[Haskell-cafe] why does the binary library require so much memory?
Alex Mason
axman6 at gmail.com
Sun Aug 16 03:26:43 EDT 2009
Hi Don,
I was wondering if perhaps this might be a slightly better instance
for Binary [a], that might solve a) the problem of having to traverse
the entire list first, and b) the list length limitation of using
length and Ints. My version is hopefully a little more lazy (taking
maxBound :: Word16 elements at a time), and should potentially allow
infinite lists to be stored:
import Data.Binary
import Data.Binary.Get
import Data.Binary.Put
import Data.Word
newtype List a = List [a] deriving (Show,Eq)
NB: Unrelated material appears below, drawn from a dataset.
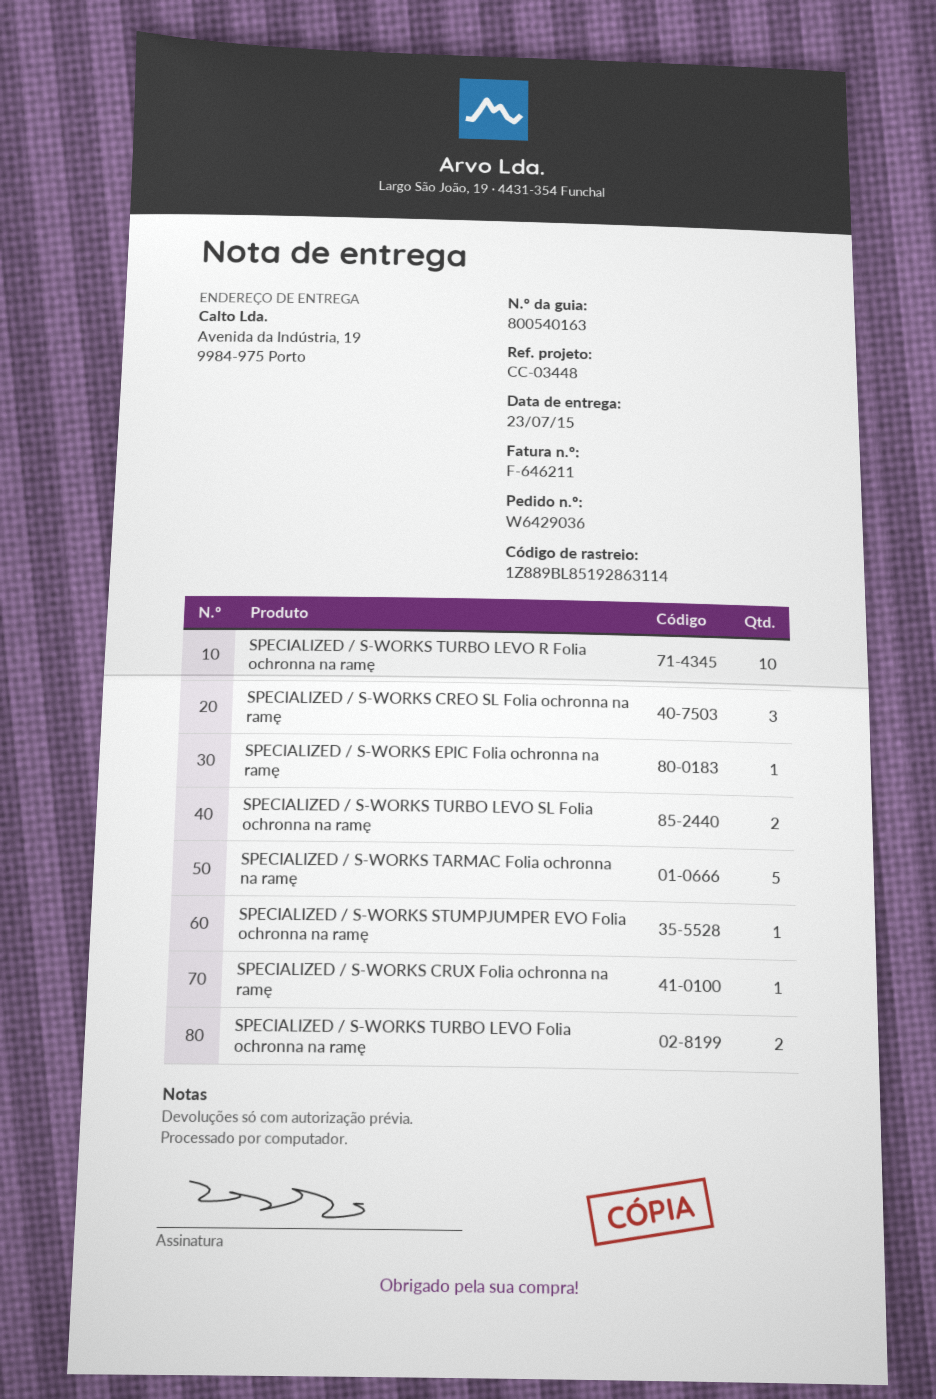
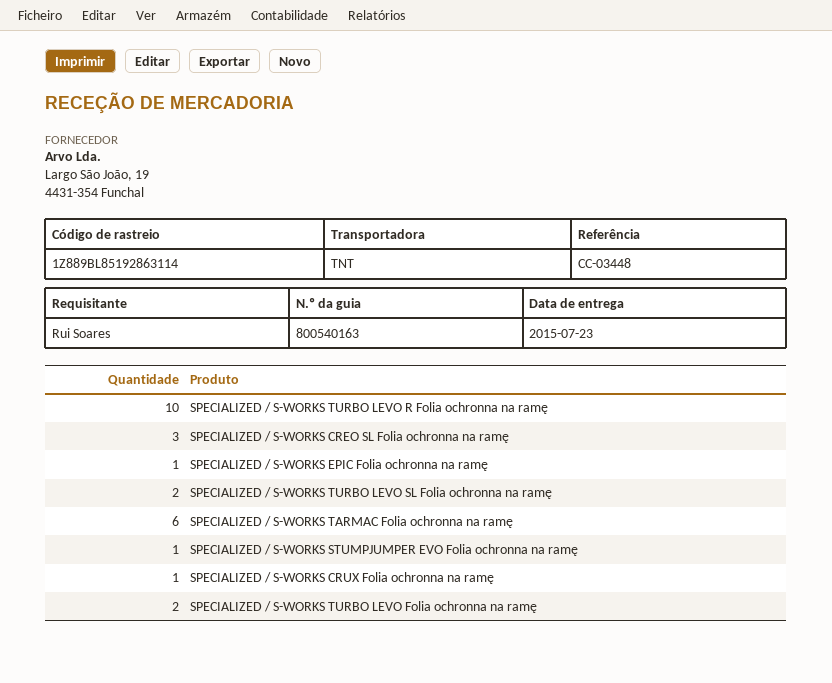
SPECIALIZED / S-WORKS TARMAC Folia ochronna na ramę: 5 -> 6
instance Binary a => Binary (List a) where
put (List xs) = do
let (hd,num,tl) = btake maxBound xs
putWord16be num
if num == 0
then return ()
else do
mapM_ put hd
put (List tl)
get = do
num <- getWord16be
if num > 0
then do
xs <- sequence (replicate (fromIntegral num) get)
List ys <- get
return (List (xs ++ ys))
else return (List [])
btake :: Word16 -> [a] -> ([a],Word16,[a])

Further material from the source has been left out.